Prerequisite Skills

To follow along with this tutorial, you should have working knowledge of the Unix command line and Bash. If you are not familiar with these, we have included links to several free tutorials below. Note that they are sorted by time investment and in ascending order.

You should also be somewhat familiar with Amazon Web Services (AWS), and have an AWS account. If you do not feel comfortable with using AWS, we recommend that you consider reading through this tutorial. An Azure account may also be used. You can learn more about using Azure here.


Prerequisite Software

To run Aether, you will need a copy of Python (Version 2.7). If you have not already installed Python, we recommend installing Anaconda, which comes with Python and several core packages. Instructions for installing Anaconda are available here.

With Anaconda

If you have Anaconda, dependencies for Aether are handled automatically during the installation process.

Without Anaconda

If you do not use Anaconda, you will have to install dependencies manually. This is not recommended. These dependencies are:

If you would like to build the documentation, you will also have to install MkDocs.


Configuration and Setup

In this section, you will find a detailed explanation of how to install or uninstall Aether. We also describe how to build the documentation page on your own machine.


Installation

To install Aether, you first need to acquire a copy of it from GitHub. To do this, you may either clone the git repository, or download an archive. To clone the git repository, run the following in the command line:

git clone git@github.com:kosticlab/aether.git

Alternatively, you can download an archive of Aether here. To unpack the archive, run the following:

tar -xvf aether-master.tar.gz
mv aether-master aether

Once you have acquired a copy of Aether, open the directory for Aether. We herein refer to this directory, or folder, as the "Aether directory". If you have Anaconda installed, simply run:

make build

If you do not have Anaconda installed, instead run:

make build-noconda

Building Documentation

If you would like to build the documentation for Aether on your machine, run the following commands while in the Aether directory:

make docs

Note that some additional instructions for viewing the docs will be printed to your console when you run this command.


Removal

If you would like to uninstall Aether from your machine, simply run the following commands while in the Aether directory:

make clean

Once the Aether package has been uninstalled, simply delete the Aether directory that you downloaded from GitHub.


Running Aether

This section contains a detailed overview of Aether and how it functions. It also contains explanations of the various data used by Aether.

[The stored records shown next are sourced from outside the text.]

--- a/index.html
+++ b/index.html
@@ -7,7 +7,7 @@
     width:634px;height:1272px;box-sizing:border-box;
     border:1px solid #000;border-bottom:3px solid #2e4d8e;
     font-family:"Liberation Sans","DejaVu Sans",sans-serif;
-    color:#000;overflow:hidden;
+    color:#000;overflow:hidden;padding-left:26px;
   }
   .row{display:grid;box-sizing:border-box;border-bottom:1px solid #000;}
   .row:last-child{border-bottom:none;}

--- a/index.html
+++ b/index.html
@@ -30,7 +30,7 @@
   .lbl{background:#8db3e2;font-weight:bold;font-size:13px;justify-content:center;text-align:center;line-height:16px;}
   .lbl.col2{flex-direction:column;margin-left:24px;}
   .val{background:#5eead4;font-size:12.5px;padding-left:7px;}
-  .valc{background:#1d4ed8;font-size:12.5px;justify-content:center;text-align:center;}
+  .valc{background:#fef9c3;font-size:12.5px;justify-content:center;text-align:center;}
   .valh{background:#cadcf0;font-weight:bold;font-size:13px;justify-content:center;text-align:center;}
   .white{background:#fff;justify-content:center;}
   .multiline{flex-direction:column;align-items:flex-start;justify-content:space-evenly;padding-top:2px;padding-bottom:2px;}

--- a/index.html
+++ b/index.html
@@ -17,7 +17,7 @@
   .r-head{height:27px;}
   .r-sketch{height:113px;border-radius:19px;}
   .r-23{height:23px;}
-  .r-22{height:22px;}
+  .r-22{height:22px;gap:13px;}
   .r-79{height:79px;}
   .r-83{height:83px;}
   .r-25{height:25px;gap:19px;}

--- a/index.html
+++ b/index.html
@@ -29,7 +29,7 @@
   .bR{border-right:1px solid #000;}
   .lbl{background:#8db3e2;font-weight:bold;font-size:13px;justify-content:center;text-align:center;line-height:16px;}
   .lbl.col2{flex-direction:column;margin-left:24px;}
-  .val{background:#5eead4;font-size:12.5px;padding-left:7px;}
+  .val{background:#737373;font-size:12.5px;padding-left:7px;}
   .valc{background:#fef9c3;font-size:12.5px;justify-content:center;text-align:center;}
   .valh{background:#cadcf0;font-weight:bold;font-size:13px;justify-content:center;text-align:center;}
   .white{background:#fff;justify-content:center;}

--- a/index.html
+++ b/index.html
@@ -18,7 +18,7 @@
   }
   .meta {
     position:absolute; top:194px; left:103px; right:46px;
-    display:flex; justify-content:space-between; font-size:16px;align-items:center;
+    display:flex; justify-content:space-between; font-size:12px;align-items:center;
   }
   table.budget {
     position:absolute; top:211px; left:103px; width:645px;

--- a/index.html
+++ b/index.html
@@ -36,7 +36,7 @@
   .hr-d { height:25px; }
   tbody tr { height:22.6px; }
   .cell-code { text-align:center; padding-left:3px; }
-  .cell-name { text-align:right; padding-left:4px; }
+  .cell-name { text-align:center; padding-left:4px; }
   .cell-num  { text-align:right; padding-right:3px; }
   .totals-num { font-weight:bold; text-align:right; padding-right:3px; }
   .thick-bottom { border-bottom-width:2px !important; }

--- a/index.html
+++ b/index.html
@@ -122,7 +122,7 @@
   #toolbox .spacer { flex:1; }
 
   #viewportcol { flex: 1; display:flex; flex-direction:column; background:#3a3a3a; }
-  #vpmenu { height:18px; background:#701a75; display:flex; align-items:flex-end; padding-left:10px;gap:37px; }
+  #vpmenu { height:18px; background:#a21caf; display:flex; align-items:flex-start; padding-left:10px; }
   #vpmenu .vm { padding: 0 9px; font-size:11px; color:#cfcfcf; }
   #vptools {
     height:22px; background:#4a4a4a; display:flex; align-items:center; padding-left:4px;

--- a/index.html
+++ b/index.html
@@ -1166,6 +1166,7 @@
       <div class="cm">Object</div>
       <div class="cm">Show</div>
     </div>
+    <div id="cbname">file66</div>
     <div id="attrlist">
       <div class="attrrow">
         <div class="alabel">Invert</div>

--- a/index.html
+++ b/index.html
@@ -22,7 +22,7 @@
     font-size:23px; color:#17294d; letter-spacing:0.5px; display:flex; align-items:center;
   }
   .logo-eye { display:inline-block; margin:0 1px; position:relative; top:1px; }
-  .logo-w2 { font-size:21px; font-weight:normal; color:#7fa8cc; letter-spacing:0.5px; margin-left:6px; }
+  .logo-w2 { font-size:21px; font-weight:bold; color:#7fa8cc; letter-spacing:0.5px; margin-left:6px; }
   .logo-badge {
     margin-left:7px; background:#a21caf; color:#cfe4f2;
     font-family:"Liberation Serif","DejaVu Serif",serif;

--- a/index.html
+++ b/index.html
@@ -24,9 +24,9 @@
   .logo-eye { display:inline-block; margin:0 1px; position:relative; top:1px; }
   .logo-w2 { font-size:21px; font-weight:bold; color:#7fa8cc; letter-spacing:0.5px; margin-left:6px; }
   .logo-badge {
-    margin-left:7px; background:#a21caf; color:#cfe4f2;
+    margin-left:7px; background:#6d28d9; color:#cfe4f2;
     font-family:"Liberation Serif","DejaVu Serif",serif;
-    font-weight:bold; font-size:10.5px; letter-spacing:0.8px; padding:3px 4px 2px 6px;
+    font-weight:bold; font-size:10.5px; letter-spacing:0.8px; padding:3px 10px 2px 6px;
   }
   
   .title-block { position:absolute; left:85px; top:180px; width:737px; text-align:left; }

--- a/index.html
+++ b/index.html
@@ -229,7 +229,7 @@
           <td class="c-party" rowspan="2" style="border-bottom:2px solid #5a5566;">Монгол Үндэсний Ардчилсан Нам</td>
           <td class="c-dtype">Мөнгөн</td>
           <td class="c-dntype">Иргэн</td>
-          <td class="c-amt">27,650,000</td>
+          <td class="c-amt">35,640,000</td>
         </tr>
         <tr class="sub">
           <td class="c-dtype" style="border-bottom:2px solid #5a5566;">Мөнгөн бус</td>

Execution Modes for Aether

Aether can be run in several different modes. The three primary modes are interactive mode, non-interactive mode, and "dry run" mode. The interactive mode will prompt the user for the various inputs, whereas the non-interactive mode will pull this information from the command line arguments. Lastly, the "dry run" mode will show the user what resources Aether would have bid on, as well as their cost. However, "dry run" mode will not actually run anything on the cloud, and thus will not result in any cloud resources being used. Information about running Aether with these modes is located below.

Interactive Mode

When Aether is run in interactive mode, it will prompt you for the various program parameters. Because Aether's optimization method requires a number of parameters, the interactive mode is highly recommended for new users. To run interactive mode, simply run the following in the Aether directory:

aether --interactive [ARGS]

Or

aether --I [ARGS]

Non-Interactive Mode

The non-interactive mode will not prompt the user for any input information. Non-interactive mode is generally not recommended for new users. To run Aether in non-interactive mode, simply run the following in the Aether directory:

aether [ARGS]

Dry-Run Mode

The dry-run mode will show the user what bids Aether suggests, but will not use any cloud resources. To run Aether in dry-run mode, simply run the following in the Aether directory:

aether --dry-run [ARGS]

Note that you can run the Dry-Run mode in interactive mode by just adding the --interactive or -I argument to this command.

Command Line Arguments

As always, additional information about command line arguments for may be found by running:

aether --help

This will output the following:

Usage: aether [OPTIONS]

  The Aether Command Line Interface

Options:
  -I, --interactive             Enables interactive mode.
  --dry-run                     Runs Aether in dry-run mode. This shows what
                                cloud computing resources Aether would use,
                                but does not actually use them or perform any
                                computation.
  -A, --input-file TEXT         The name of a text file, wherein each line
                                corresponds to an argument passed to one of
                                the distributed batch jobs.
  -L, --provisioning-file TEXT  Filename of the provisioning file.
  -P, --processors INTEGER      The number of cores that each batch job
                                requires
  -M, --memory INTEGER          The amount of memory, in Gigabytes, that each
                                batch job will require.
  -N, --name TEXT               The name of the project. This should be
                                unique, as an S3 bucket is created on Amazon
                                for this project, and they must have unique
                                names.
  -E, --key-ID TEXT             Cloud CLI Access Key ID.
  -K, --key TEXT                Cloud CLI Access Key.
  -R, --region TEXT             The region/datacenter that the pipeline should
                                be run in (e.g. "us-east-1").
  -B, --bin-dir TEXT            The directory with applications runnable on
                                the cloud image that are dependencies for your
                                batch jobs. Paths in your scripts must be
                                reachable from the top level of this
                                directory.
  -S, --script TEXT             The script to be run for every line in input-
                                file and distributed across the cluster.
  -D, --data TEXT               The directory of any data that the job script
                                will need to access.
  --help                        Show this message and exit.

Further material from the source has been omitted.